Vaginal endoscopy

A vaginal endoscopy or colposcopy is the most important examination of the vagina. With the help of the camera and a microscope, changes in the mucous membrane of the vagina are recognised on the cervix. Mucous membrane cells are taken by means of a cervical smear (pap smear), and examined under a microscope. The goal is to recognise the early stages of cancer.

A vaginal endoscopy is a medical check-up and serves as early diagnosis of vaginal cancer or cancer of the cervix. Inflammatory changes in the mucous membranes in the vagina or the cervix can develop into cancer over time. Such changes are recognised early with a vaginal endoscopy and a cervical smear.

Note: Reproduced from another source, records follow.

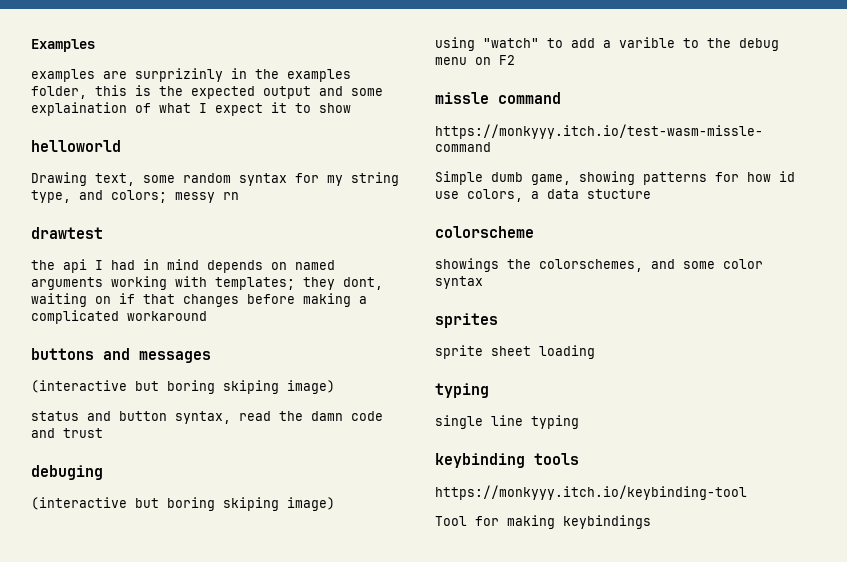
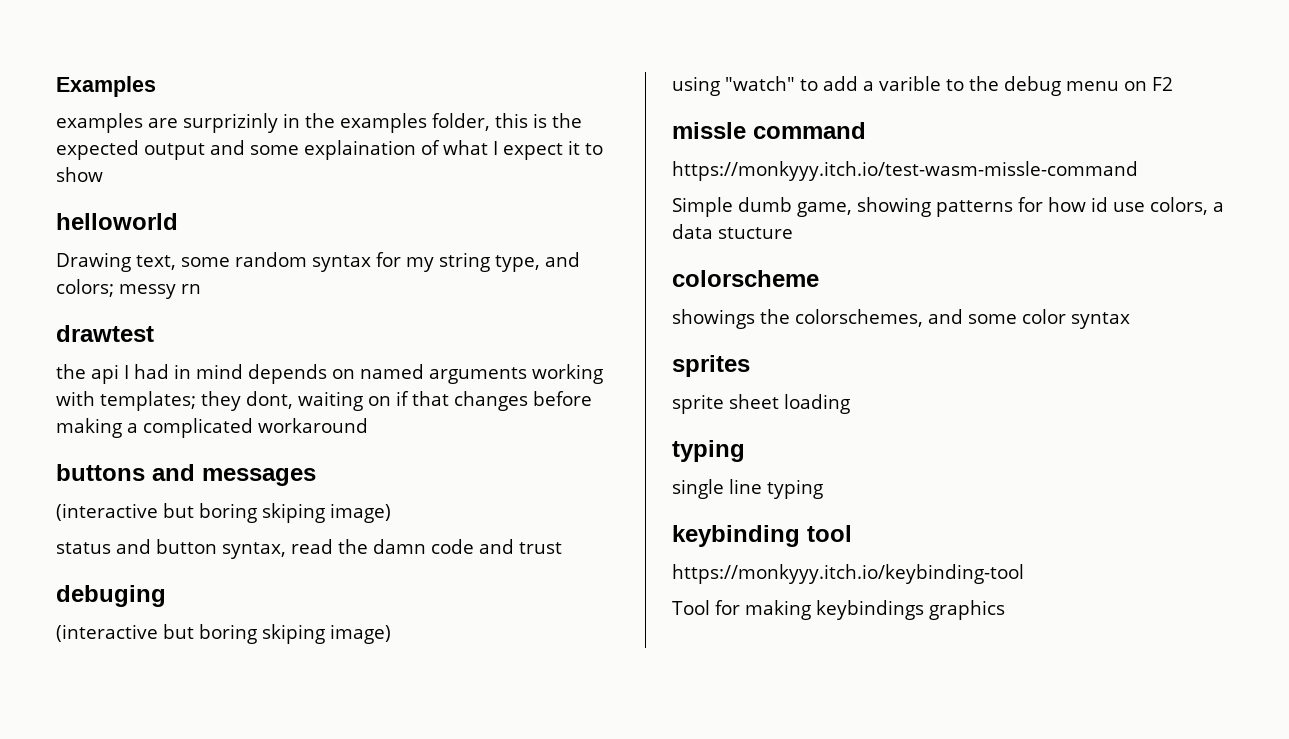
- keybinding tools
+ keybinding tool
- Tool for making keybindings
+ Tool for making keybindings graphics

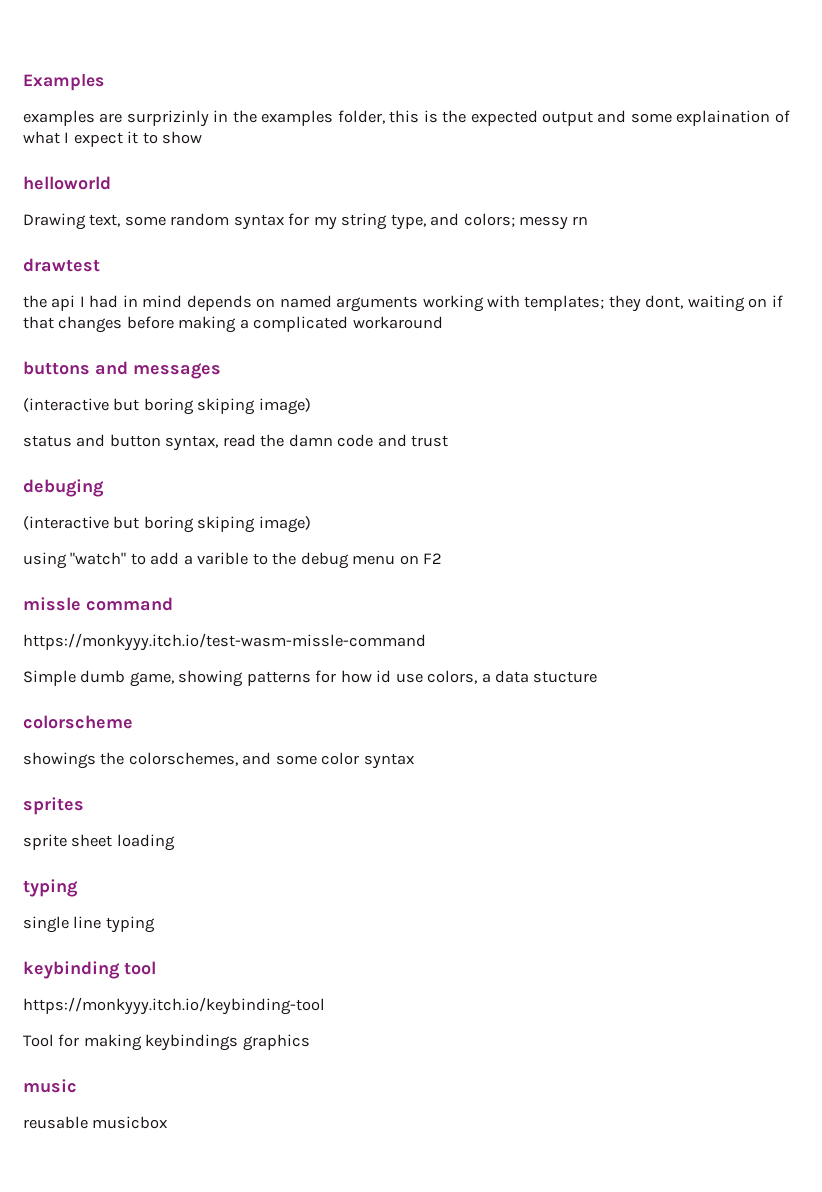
+ music
+ reusable musicbox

What preparations are carried out before the procedure?

A vaginal endoscopy can be performed without any special preparation. The examination is painless and does not require local anaesthetic.

How is the examination carried out?

A vaginal endoscopy is carried out on a gynaecological chair. Firstly, a separating funnel (speculum) is inserted into the vagina to open and stretch it. Then, the interior of the vagina, the portio and the cervix are viewed through the colposcope. The mucous membranes are dabbed with vinegar to make it easier to recognise suspect cell changes under the microscope. This procedure is known as an acetic acid test and an iodine test. Changed cells colour themselves under the vinegar probe and iodine probe differently than healthy cells do, and can thus be better recognised. A cervical smear or if necessary a biopsy of the suspicious areas is taken and examined in the laboratory. The entire examination takes 15 to 30 minutes.

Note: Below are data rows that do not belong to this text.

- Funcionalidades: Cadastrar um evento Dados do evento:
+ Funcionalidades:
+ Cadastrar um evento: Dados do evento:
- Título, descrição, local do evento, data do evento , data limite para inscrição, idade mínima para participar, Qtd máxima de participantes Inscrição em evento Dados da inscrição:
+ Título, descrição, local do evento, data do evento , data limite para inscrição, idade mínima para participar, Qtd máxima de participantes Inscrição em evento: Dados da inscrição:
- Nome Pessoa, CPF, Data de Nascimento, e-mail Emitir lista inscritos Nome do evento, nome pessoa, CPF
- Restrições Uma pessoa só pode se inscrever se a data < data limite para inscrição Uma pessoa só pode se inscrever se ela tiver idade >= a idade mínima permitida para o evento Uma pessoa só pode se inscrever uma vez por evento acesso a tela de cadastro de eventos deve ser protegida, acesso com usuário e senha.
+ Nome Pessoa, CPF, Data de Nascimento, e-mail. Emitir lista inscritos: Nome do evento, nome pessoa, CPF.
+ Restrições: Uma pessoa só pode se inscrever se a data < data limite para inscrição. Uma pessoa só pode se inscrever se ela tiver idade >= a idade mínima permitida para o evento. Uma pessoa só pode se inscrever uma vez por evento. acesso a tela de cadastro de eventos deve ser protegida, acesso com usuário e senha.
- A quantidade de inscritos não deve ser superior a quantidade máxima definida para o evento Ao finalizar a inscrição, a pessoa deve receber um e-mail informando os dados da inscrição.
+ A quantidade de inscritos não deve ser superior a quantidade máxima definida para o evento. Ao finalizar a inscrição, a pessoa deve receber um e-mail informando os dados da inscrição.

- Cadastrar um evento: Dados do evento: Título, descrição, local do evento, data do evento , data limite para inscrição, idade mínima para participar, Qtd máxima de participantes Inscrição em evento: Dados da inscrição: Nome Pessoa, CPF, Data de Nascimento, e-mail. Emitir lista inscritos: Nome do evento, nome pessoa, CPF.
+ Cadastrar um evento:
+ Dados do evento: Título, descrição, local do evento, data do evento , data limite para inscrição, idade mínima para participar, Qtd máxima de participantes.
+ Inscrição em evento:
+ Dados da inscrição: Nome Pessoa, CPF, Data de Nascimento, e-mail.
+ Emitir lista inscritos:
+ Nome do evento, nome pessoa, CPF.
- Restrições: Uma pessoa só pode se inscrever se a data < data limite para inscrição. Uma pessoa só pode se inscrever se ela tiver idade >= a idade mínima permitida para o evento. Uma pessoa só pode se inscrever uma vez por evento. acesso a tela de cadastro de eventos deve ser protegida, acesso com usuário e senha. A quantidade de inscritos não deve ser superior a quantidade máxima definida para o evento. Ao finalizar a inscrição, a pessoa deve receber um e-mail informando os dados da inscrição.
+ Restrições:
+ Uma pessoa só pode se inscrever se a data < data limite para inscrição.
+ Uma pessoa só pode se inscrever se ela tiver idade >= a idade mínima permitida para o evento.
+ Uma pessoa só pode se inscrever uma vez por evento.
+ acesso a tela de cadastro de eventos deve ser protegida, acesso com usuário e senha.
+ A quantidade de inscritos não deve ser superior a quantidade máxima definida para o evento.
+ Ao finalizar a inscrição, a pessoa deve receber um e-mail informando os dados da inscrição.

What is the success rate of this examination?

The examination is excellent for identifying changes in the mucous membranes and in the process recognising the preliminary stages of cancer.

What are the possible complications and risks of this examination?

A vascular endoscopy and a cervical smear are completely risk-free. Minor haemorrhaging can sometimes occur after a biopsy. The treatment is generally painless. Some women find it mildly uncomfortable when their vagina is stretched with the speculum.

What happens after the examination?

No special follow-up treatment is required. If cell changes are determined, these must be checked at regular intervals. Not every cell change leads to cancer. Such changes are often temporary infections which disappear again. Check-ups allow physicians to determine whether the changes are signs of the preliminary stages of cancer or a temporary inflammatory reaction.